Source:Colliers Monroe Friedlander

Even if vacancies rise to what Colliers projects, the level would still be relatively low. Retail vacancies in the last decade reached as high as 8.5 percent in 2003. In the past four years, vacancies have hovered between 3 and 4 percent even as new shopping centers expanded the inventory of space for lease during a recession.

"It’s not that bad," said Steve Sofos, president and chief executive officer of Sofos Realty Corp., another local commercial real estate firm.

Sofos said mainland retail chains and big local chains are still pursuing expansion, though the slow economic recovery and increased costs and regulations by government make it more difficult for small retailers to start up or expand.

The challenges facing retailers have led landlords to reduce average asking rents for vacant space. Colliers reported that the average rate sought for vacant space was $3.38 per square foot, excluding operating expenses. That was down slightly from last year and is down about 11 percent from a peak of $3.74 a square foot in 2008.

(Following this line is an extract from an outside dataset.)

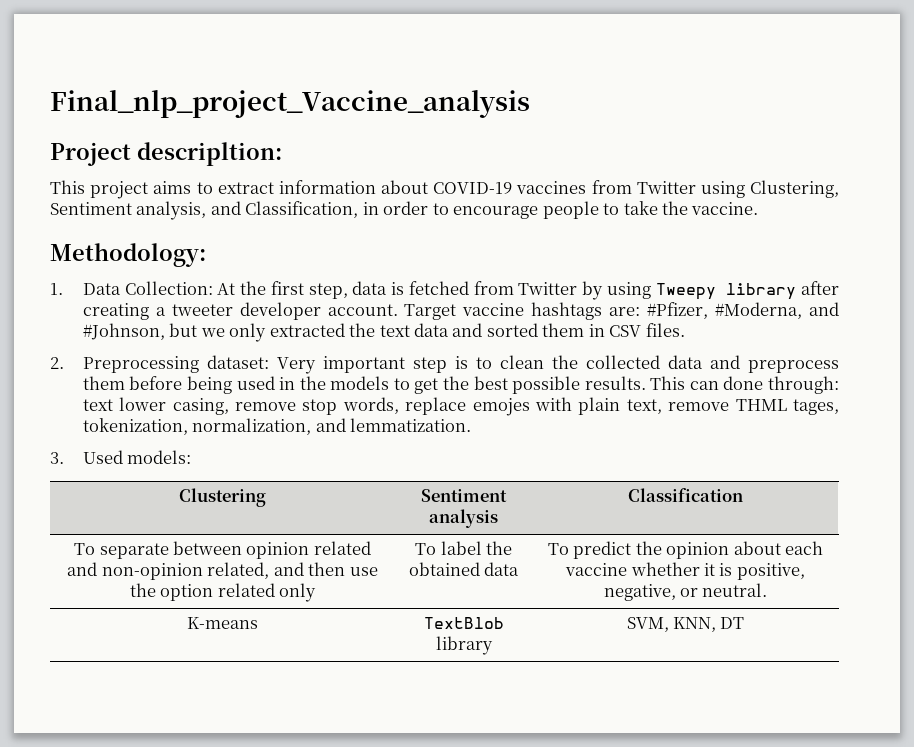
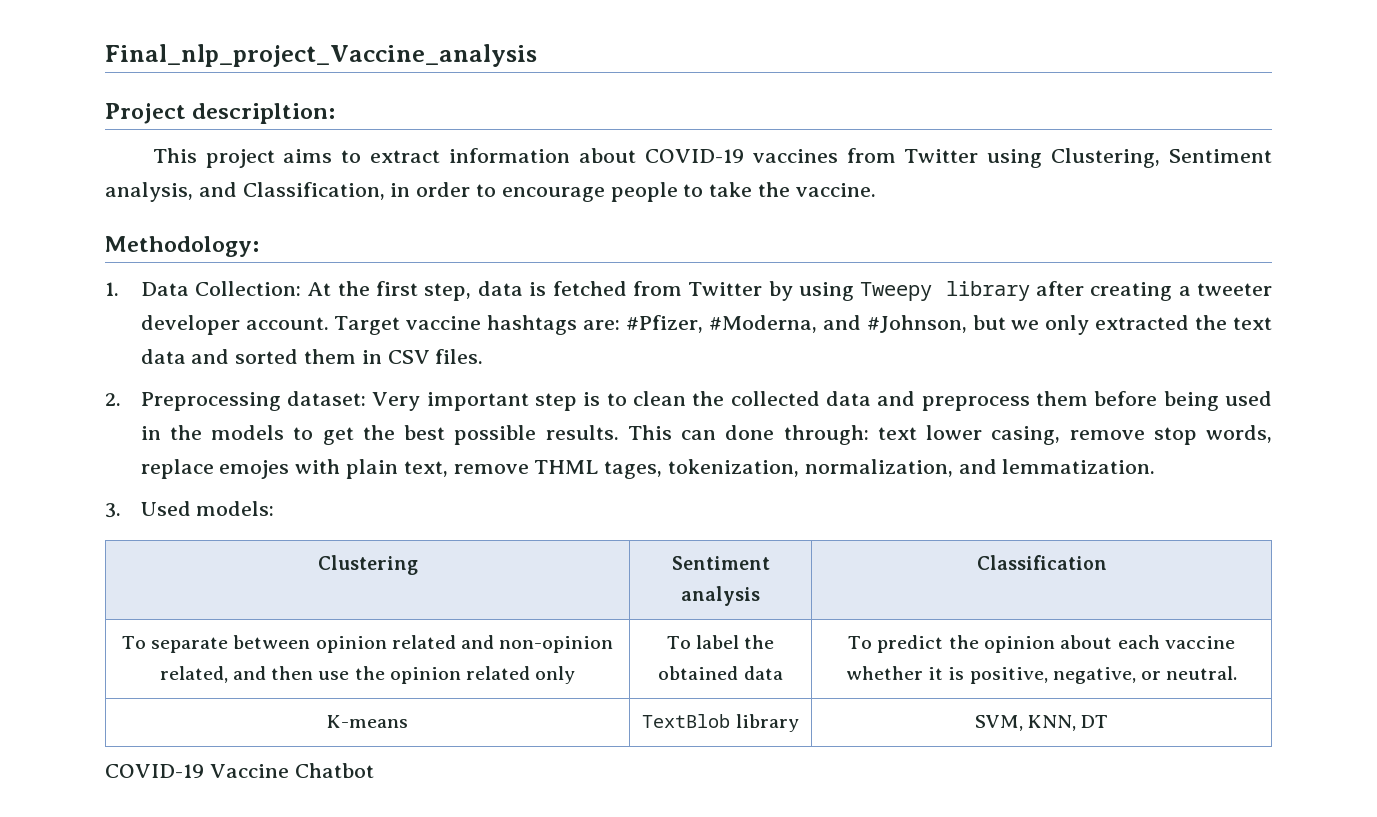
- To separate between opinion related and non-opinion related, and then use the option related only | To label the obtained data | To predict the opinion about each vaccine whether it is positive, negative, or neutral.
+ To separate between opinion related and non-opinion related, and then use the opinion related only | To label the obtained data | To predict the opinion about each vaccine whether it is positive, negative, or neutral.
+ COVID-19 Vaccine Chatbot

According to the Colliers report, strip centers have the highest vacancy rate at 17.4 percent, followed by resort/specialty centers at 7.8 percent. The vacancy rate for regional shopping centers is 1.1 percent. Neighborhood centers were 3 percent vacant.

The overall vacancy rate of 3.48 percent represents 429,846 square feet of vacant space out of 12.4 million square feet of space counted by Colliers.